Web page revision data:
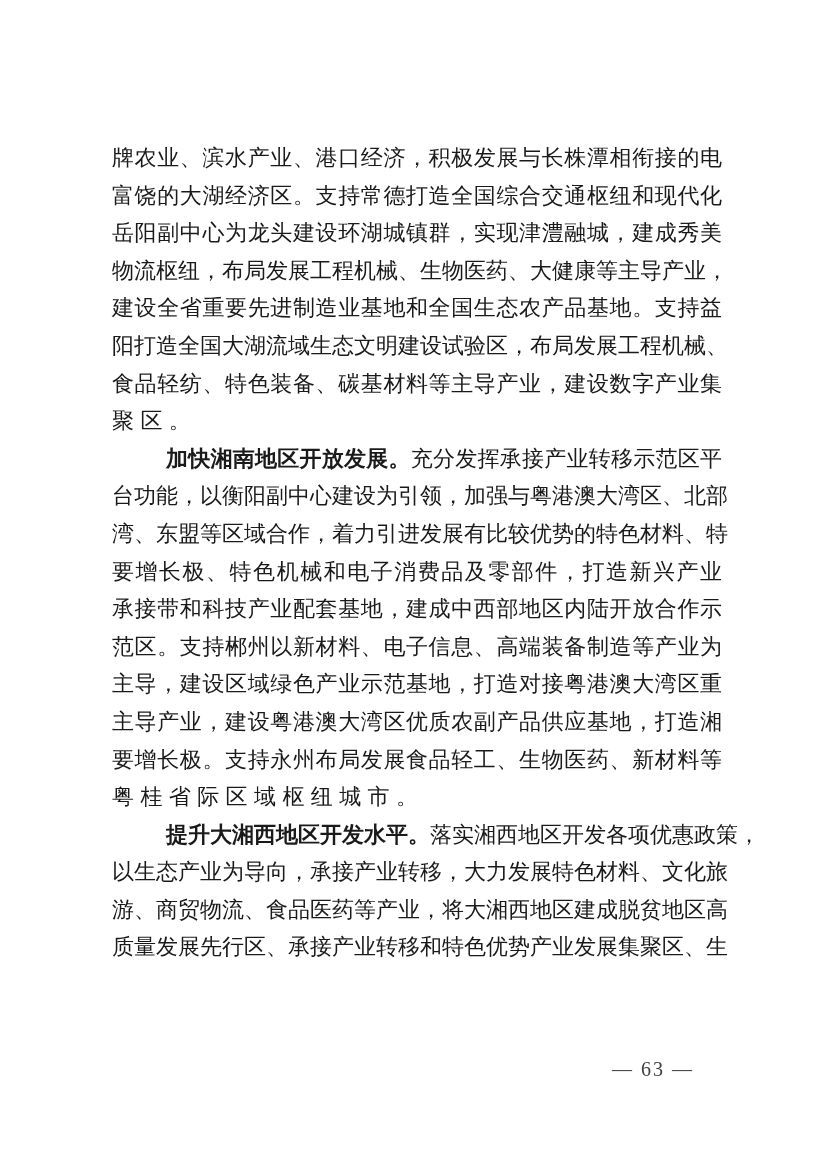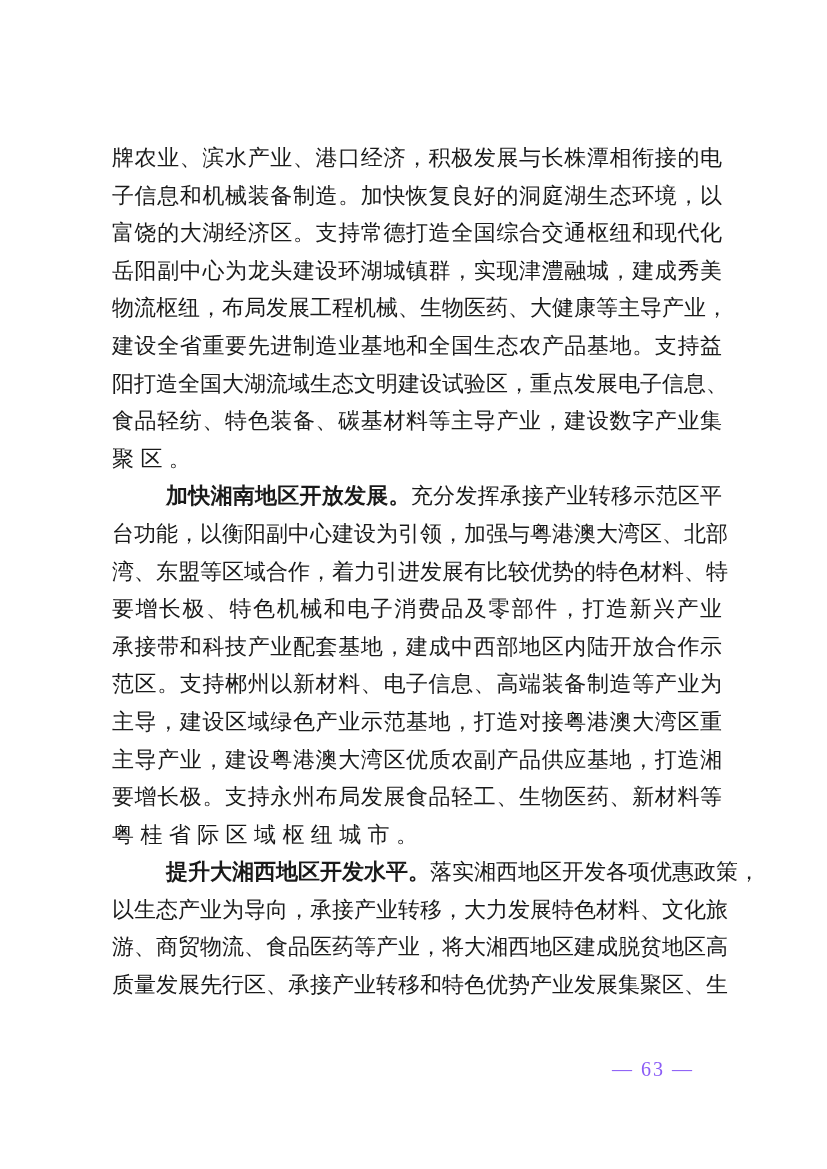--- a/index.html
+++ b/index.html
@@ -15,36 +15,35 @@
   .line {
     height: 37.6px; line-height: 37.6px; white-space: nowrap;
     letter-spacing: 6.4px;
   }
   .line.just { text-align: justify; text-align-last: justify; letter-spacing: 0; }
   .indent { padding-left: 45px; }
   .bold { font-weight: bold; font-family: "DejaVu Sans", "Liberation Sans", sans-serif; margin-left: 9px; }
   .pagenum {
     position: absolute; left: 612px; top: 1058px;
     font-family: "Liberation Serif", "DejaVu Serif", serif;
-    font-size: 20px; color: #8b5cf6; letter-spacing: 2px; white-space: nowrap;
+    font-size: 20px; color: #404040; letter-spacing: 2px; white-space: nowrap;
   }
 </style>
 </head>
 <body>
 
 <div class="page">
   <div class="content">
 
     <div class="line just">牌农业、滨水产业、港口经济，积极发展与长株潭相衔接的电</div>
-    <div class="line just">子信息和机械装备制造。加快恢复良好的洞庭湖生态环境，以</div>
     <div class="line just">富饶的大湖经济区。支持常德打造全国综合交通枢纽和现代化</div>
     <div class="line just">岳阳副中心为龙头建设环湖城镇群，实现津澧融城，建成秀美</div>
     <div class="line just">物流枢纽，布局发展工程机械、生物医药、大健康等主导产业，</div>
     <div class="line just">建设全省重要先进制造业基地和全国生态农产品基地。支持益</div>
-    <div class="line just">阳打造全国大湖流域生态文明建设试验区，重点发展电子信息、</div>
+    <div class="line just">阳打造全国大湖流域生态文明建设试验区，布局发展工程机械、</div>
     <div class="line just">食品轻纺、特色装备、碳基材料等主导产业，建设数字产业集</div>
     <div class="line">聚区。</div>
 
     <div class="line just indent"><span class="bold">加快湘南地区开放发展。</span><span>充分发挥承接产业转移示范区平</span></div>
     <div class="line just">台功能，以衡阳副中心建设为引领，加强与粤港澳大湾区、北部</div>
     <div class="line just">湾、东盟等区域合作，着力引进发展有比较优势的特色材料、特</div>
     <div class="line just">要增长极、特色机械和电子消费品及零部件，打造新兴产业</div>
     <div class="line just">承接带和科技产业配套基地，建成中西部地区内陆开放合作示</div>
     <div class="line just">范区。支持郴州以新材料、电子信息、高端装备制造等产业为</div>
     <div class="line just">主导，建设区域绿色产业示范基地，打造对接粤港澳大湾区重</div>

---

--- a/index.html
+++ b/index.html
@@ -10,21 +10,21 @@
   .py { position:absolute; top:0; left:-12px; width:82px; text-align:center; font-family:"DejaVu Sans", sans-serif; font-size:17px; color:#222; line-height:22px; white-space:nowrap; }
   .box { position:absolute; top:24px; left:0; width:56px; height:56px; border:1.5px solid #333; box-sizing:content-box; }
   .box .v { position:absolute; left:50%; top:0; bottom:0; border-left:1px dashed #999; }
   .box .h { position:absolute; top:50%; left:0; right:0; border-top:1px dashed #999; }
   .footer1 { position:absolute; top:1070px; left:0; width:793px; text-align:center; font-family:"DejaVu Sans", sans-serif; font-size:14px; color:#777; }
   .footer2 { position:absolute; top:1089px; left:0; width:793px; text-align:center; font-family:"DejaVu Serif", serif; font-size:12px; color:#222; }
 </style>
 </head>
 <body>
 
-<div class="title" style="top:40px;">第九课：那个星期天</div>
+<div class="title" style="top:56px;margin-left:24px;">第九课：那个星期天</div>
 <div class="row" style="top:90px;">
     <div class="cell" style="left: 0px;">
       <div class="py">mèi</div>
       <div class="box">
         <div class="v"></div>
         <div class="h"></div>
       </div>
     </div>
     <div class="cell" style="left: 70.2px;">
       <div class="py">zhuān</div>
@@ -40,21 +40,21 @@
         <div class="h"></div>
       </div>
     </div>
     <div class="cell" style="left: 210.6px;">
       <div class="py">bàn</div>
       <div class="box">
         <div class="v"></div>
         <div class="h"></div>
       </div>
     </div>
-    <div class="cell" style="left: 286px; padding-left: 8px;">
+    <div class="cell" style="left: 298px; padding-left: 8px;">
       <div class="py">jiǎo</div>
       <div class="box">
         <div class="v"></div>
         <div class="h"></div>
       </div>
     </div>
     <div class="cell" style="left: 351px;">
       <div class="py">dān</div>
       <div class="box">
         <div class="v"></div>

TASK: Wherever "margin" turns up in the records, copy the whole line.

YOUR RESPONSE:
   .bold { font-weight: bold; font-family: "DejaVu Sans", "Liberation Sans", sans-serif; margin-left: 9px; }
+<div class="title" style="top:56px;margin-left:24px;">第九课：那个星期天</div>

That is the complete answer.